- TASK INSTRUCTIONS: The records that follow must be reproduced in full, exactly as written.

- ENTRIES SHOWN:

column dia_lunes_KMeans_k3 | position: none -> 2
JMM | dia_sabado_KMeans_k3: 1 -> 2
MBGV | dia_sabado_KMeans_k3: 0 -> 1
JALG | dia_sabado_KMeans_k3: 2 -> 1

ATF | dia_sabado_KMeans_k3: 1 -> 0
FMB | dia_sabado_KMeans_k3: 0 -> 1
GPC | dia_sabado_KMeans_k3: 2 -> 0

- EXERCISE ANSWER:
column dia_lunes_KMeans_k3 | position: none -> 2
JMM | dia_sabado_KMeans_k3: 1 -> 2
MBGV | dia_sabado_KMeans_k3: 0 -> 1
JALG | dia_sabado_KMeans_k3: 2 -> 1

ATF | dia_sabado_KMeans_k3: 1 -> 0
FMB | dia_sabado_KMeans_k3: 0 -> 1
GPC | dia_sabado_KMeans_k3: 2 -> 0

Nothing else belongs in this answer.